Ci sono altri segni dei tempi in fatto di curiosità sulla lingua?
«Anche la rivolta contro le parole straniere è diventata diffusa: sento molte persone che sull’autobus o in treno mi dicono che non se ne può più di “bail-in e spending review”. Questo sentimento identitario attraverso la lingua è un fenomeno abbastanza nuovo».
Che cosa fa dire alla Crusca: “Sì “petaloso” è verosimile, mentre un’altra parola potrebbe non esserlo?
«"Petaloso" non è stata bocciata perché strutturalmente è una parola ben formata, segue cioè le regole della lingua italiana: in questo caso prende un nome, aggiunge il suffisso “–oso” e ne fa un aggettivo, sul modello di altri aggettivi che già esistono: polveroso, amoroso, peloso. Abbiamo regole tracciate per la formazione di nuove parole: possiamo formarle per “derivazione” aggiungendo qualcosa davanti o dietro, oppure per "composizione" unendone due e fondendole insieme. In questo caso le regole tradizionalissime sono state rispettate».
Conta qualcosa il fatto che potenzialmente la parola inventata dal bambino copra un “buco”?
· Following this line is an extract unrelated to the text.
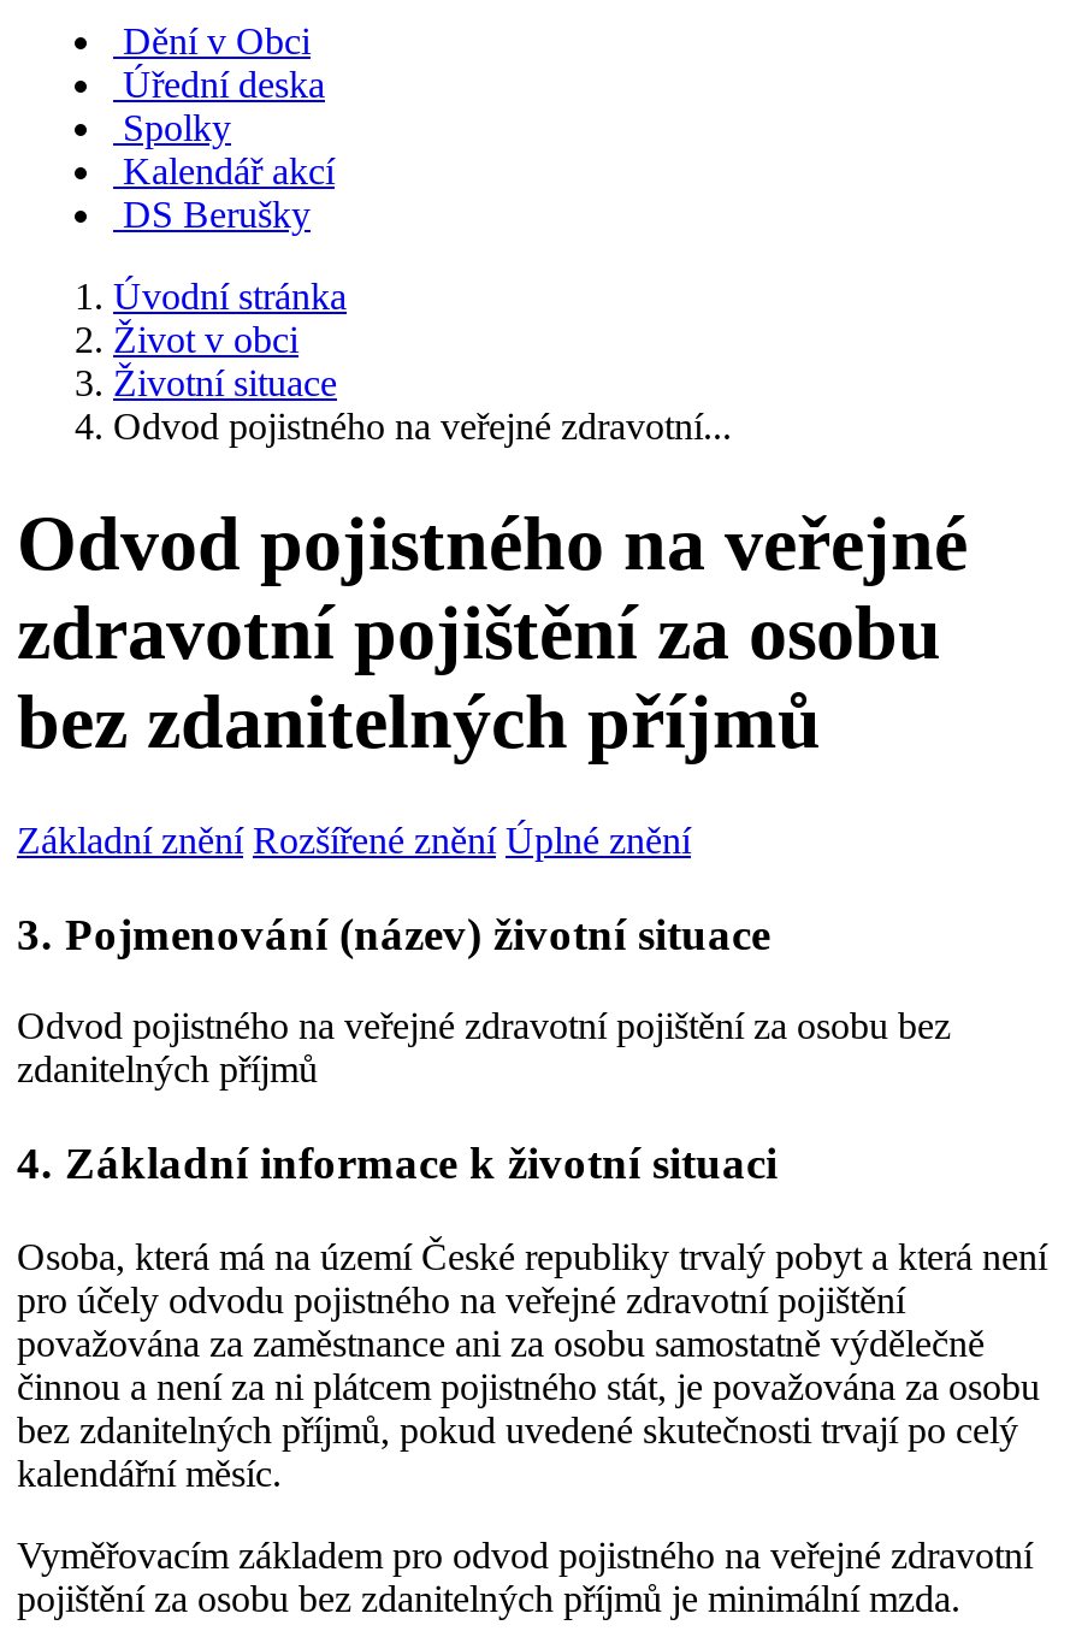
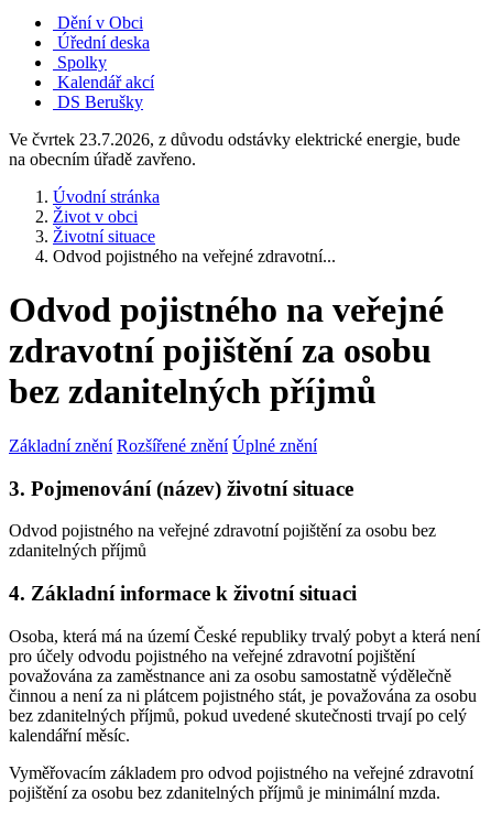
none -> [9,130,460,169] Ve čvrtek 23.7.2026, z důvodu odstávky elektrické energie, bude | na obecním úřadě zavřeno.

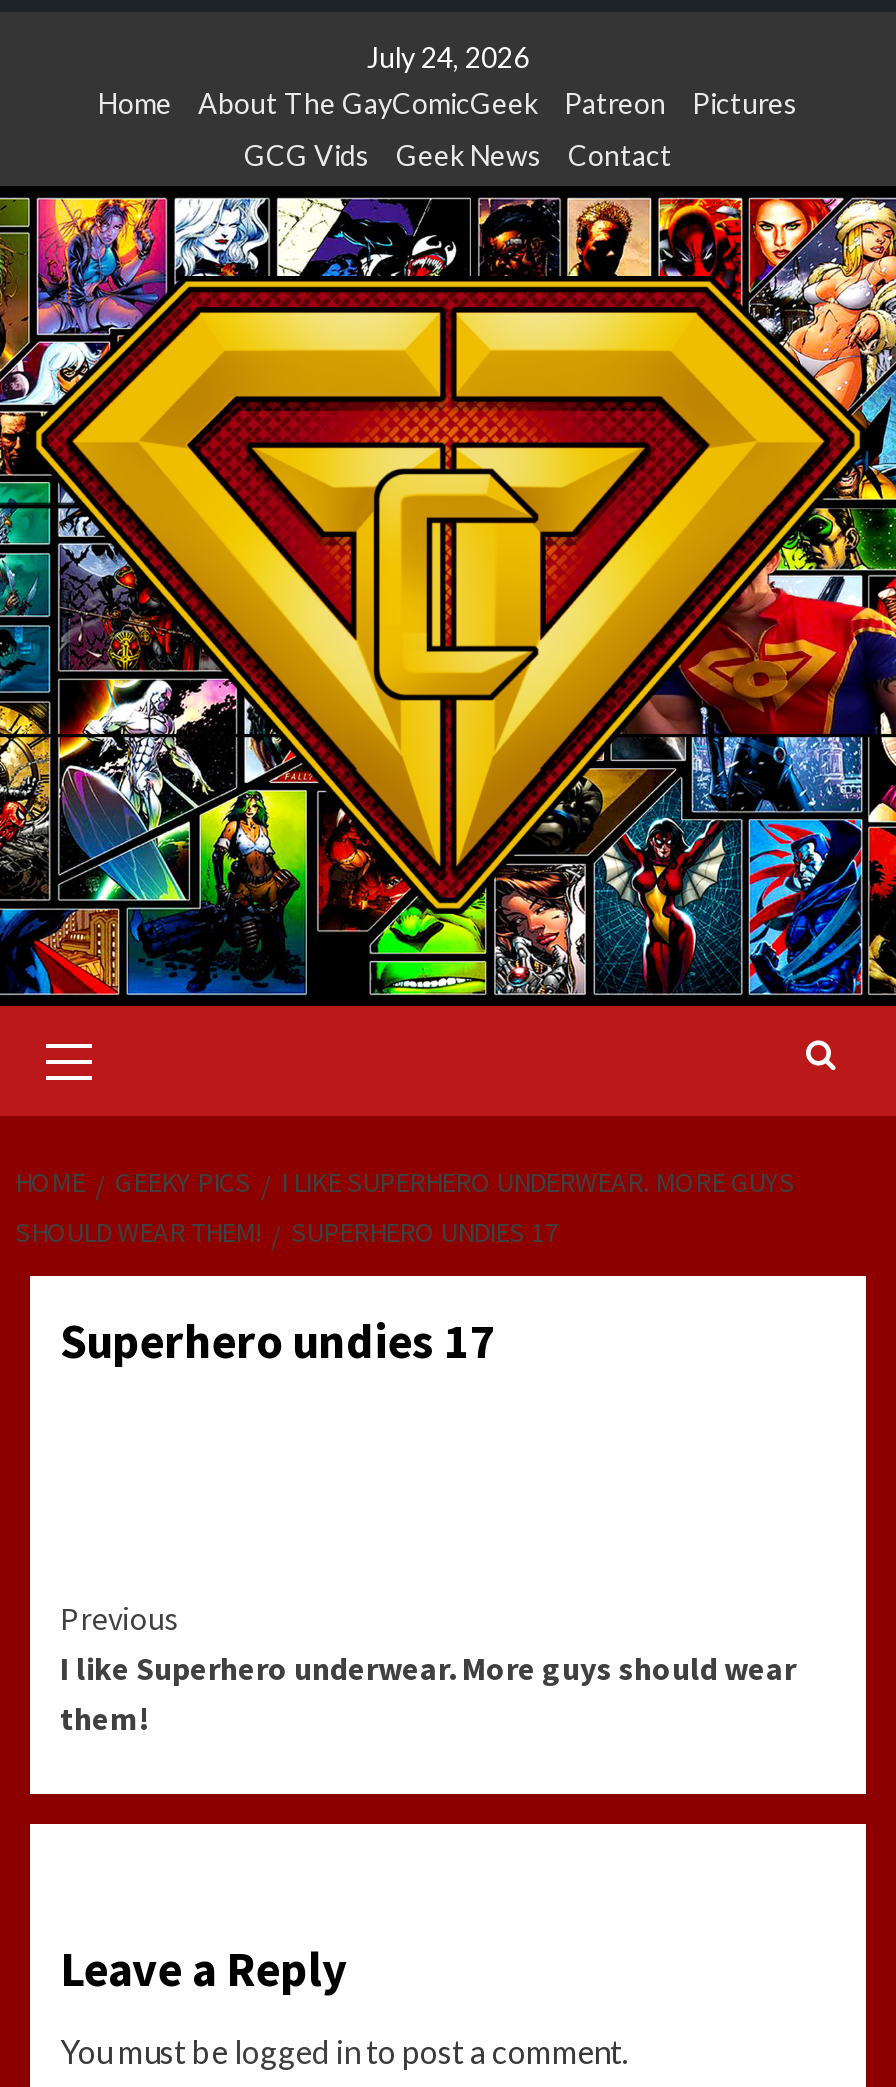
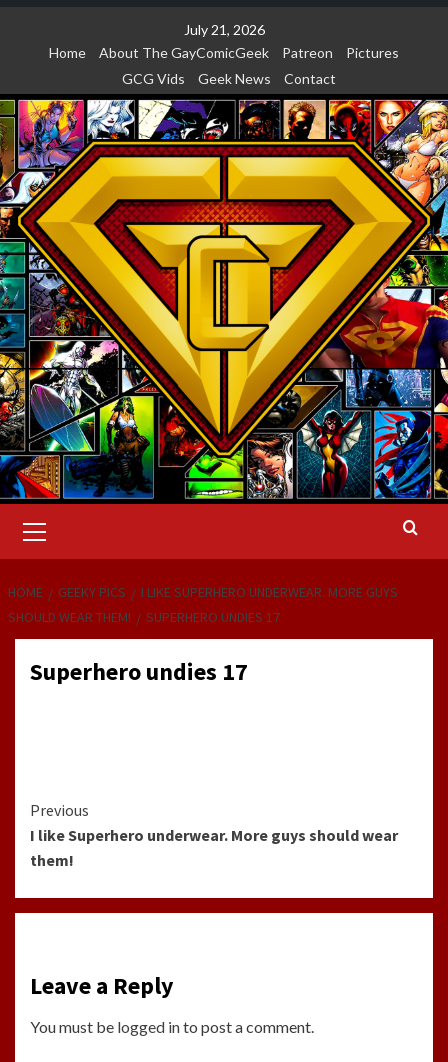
[367,40,529,74] July 24, 2026 -> [184,21,264,38] July 21, 2026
«Mi sono chiesta quante volte la useremmo e non direi che ce ne sia davvero bisogno: un fiore ha i petali, è scontato. Direi che il buco è solo in teoria, c’è anche un fatto di cronologia, alcune parole sono generate presto direttamente dal latino e si sono imposte prima, altre arrivano dopo perché se ne sente l’esigenza: di questa probabilmente l’esigenza non si sentiva, è stato un simpatico "errore". Quello che però possiamo verificare è che grazie al grande clamore la parola è circolata in maniera virale, ma non credo che si affermerà nel suo significato proprio, anche se si è visto che già oggi qualcuno nei titoli dei giornali ci ha giocato, con cose come: «Alle sfilate si afferma il “petaloso”». Ma sono forzature. Di qui a dire che gli italiani la useranno ne corre, ma non si può mai dire, bisogna aspettare e vedere. Nel 1992 si affermò “tangentopoli”, quando andai a dire al direttore del Vocabolario Treccani in cui lavoravo che avremmo dovuto registrarla, mi disse che sarebbe vissuta pochi mesi. E invece…»
Aveva sottovalutato il malcostume degli amministratori italiani…
«Già, non solo tangentopoli non è morta, ma prospera. Per questo non è facile fare previsioni sulle parole. È più prevedibile il successo quando entrano termini scientifici che rispondono a un’esigenza reale: una parola che entra nell’uso comune quando una scoperta viene resa pubblica normalmente sopravvive, perché indica una cosa precisa, che si dice così e solo così. Io non so che cosa sia esattamente un neutrino, ma so che corrisponde a una scoperta scientifica, che è una parola usata da Fermi e che linguisticamente è indispensabile, anche se di neutrini non si parla al bar».